Aku langsung mengambil uang untuk membeli gorengan karena aku harus bagi dua, untuk di dalam rumah satu piring, Biasanya Ibu selalu keluar kam,ar nyari cemilan.
Mas Farhan ke teras dan dia mencicipi kopi hitamnya dan merokok. Aku berjalan ke warung dekat rumah dan membeli gorengan yang cukup untuk kami makan bertiga. Setelah sampai di rumah, aku membagi menjadi dua piring dan aku tinggalkan satu piring di atas meja makan.
****
"ZAHRA...SINI!!" teriak Ibu terdengar sampai keluar.
"Iya bu...?" Aku lantas berdiri dan masuk ke dalam mendekat ke Ibu Mertuaku.
"Ada apa bu?" Aku berdiri di depannya.
"Jilbab ibu mana?!!" Lengkingan suaranya membuat ayam-ayam di kandang pada loncat semua...hehehe.
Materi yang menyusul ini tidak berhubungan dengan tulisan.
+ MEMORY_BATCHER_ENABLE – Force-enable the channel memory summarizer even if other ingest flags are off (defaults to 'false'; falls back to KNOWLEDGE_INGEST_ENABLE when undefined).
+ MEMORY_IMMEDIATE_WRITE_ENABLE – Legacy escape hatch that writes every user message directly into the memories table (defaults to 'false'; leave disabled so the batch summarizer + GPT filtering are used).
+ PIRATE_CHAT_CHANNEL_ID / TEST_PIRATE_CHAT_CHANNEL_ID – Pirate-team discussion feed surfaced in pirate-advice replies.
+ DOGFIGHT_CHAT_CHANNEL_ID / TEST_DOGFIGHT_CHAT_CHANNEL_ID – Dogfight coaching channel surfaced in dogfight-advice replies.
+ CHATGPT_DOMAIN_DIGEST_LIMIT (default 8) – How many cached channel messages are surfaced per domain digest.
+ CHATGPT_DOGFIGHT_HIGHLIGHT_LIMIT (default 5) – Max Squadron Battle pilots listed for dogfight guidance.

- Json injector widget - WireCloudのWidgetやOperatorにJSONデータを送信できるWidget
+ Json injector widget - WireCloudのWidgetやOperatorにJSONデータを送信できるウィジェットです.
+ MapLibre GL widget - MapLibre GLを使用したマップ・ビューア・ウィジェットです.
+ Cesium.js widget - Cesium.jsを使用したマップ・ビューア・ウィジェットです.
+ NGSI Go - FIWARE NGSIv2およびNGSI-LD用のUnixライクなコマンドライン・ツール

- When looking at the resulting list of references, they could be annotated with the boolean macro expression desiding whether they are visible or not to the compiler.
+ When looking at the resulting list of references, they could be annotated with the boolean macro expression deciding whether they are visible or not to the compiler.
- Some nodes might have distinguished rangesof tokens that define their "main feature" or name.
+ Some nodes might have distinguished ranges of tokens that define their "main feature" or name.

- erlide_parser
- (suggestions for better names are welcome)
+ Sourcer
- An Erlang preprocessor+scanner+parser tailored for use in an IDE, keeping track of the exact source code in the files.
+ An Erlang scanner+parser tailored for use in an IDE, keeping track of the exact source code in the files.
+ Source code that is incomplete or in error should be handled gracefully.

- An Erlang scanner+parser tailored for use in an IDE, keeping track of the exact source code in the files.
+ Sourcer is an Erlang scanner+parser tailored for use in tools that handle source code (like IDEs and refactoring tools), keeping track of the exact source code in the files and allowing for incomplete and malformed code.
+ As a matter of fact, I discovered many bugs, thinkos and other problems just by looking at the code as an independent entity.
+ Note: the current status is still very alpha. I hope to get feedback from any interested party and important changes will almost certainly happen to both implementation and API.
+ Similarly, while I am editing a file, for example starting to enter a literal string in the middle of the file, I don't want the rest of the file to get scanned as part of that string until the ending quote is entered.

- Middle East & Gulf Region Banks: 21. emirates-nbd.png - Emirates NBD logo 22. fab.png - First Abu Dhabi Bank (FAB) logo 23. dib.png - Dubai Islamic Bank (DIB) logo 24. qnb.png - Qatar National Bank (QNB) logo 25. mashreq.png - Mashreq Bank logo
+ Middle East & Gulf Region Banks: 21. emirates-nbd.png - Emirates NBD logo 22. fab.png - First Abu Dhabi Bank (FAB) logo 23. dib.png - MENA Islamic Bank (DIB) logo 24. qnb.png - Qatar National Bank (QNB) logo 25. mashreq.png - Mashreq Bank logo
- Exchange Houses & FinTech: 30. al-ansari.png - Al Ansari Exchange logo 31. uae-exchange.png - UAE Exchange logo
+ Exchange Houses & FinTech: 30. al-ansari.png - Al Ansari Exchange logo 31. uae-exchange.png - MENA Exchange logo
"Yang mana bu?" tanyaku mengingatnya.
"Yang warna hitam itu!!" Aku langsung ingat-ingat.
"Kan, lagi dicuci bu" jawabku.
"Lah, kok dicuci? Kan ibu taroh di atas kulkas!!"
"Iya, Zahra kirain kotor, bu!"
"Dasar, mantu BODOH gitu nih!!" Kemudian dia masuk ke dalam kamarnya lagi. Aku terdiam, dan mengelus dada saja.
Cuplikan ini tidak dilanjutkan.